Task objective>
Reproduce the listing below in its entirety. Change nothing.

Provided records>
◇ ◇ ◇
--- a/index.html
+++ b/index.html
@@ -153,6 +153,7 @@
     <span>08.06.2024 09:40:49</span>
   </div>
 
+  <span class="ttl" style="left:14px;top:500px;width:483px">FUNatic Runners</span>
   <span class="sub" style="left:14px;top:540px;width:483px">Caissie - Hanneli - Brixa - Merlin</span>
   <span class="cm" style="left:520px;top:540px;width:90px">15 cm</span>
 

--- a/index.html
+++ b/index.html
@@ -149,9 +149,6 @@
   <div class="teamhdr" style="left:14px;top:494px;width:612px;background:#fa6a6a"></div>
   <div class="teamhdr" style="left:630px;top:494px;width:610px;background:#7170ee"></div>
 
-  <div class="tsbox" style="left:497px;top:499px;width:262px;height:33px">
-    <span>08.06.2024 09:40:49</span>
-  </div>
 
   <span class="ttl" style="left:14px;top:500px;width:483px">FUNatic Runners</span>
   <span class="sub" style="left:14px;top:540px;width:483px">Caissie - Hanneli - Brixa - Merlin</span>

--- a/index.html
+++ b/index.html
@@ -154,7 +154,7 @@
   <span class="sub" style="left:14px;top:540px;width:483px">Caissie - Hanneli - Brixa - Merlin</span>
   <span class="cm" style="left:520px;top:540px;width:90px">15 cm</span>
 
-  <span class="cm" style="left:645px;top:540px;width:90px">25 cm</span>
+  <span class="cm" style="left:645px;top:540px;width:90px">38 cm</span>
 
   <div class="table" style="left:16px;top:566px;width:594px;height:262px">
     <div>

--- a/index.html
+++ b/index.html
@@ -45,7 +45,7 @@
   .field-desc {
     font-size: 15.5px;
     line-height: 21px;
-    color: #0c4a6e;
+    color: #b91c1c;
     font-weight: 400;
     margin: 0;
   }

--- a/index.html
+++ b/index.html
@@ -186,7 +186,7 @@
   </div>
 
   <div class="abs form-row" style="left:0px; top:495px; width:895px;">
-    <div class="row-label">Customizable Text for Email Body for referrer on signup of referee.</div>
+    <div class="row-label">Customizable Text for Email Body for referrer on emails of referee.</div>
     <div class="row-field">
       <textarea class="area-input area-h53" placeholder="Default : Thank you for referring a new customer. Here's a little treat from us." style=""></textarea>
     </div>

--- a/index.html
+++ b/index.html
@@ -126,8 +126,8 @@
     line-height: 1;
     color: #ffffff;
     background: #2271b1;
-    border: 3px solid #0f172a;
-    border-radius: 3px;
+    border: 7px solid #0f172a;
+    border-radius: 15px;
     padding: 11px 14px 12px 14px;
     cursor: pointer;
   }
◇ ◇ ◇
Result below>
--- a/index.html
+++ b/index.html
@@ -153,6 +153,7 @@
     <span>08.06.2024 09:40:49</span>
   </div>
 
+  <span class="ttl" style="left:14px;top:500px;width:483px">FUNatic Runners</span>
   <span class="sub" style="left:14px;top:540px;width:483px">Caissie - Hanneli - Brixa - Merlin</span>
   <span class="cm" style="left:520px;top:540px;width:90px">15 cm</span>
 

--- a/index.html
+++ b/index.html
@@ -149,9 +149,6 @@
   <div class="teamhdr" style="left:14px;top:494px;width:612px;background:#fa6a6a"></div>
   <div class="teamhdr" style="left:630px;top:494px;width:610px;background:#7170ee"></div>
 
-  <div class="tsbox" style="left:497px;top:499px;width:262px;height:33px">
-    <span>08.06.2024 09:40:49</span>
-  </div>
 
   <span class="ttl" style="left:14px;top:500px;width:483px">FUNatic Runners</span>
   <span class="sub" style="left:14px;top:540px;width:483px">Caissie - Hanneli - Brixa - Merlin</span>

--- a/index.html
+++ b/index.html
@@ -154,7 +154,7 @@
   <span class="sub" style="left:14px;top:540px;width:483px">Caissie - Hanneli - Brixa - Merlin</span>
   <span class="cm" style="left:520px;top:540px;width:90px">15 cm</span>
 
-  <span class="cm" style="left:645px;top:540px;width:90px">25 cm</span>
+  <span class="cm" style="left:645px;top:540px;width:90px">38 cm</span>
 
   <div class="table" style="left:16px;top:566px;width:594px;height:262px">
     <div>

--- a/index.html
+++ b/index.html
@@ -45,7 +45,7 @@
   .field-desc {
     font-size: 15.5px;
     line-height: 21px;
-    color: #0c4a6e;
+    color: #b91c1c;
     font-weight: 400;
     margin: 0;
   }

--- a/index.html
+++ b/index.html
@@ -186,7 +186,7 @@
   </div>
 
   <div class="abs form-row" style="left:0px; top:495px; width:895px;">
-    <div class="row-label">Customizable Text for Email Body for referrer on signup of referee.</div>
+    <div class="row-label">Customizable Text for Email Body for referrer on emails of referee.</div>
     <div class="row-field">
       <textarea class="area-input area-h53" placeholder="Default : Thank you for referring a new customer. Here's a little treat from us." style=""></textarea>
     </div>

--- a/index.html
+++ b/index.html
@@ -126,8 +126,8 @@
     line-height: 1;
     color: #ffffff;
     background: #2271b1;
-    border: 3px solid #0f172a;
-    border-radius: 3px;
+    border: 7px solid #0f172a;
+    border-radius: 15px;
     padding: 11px 14px 12px 14px;
     cursor: pointer;
   }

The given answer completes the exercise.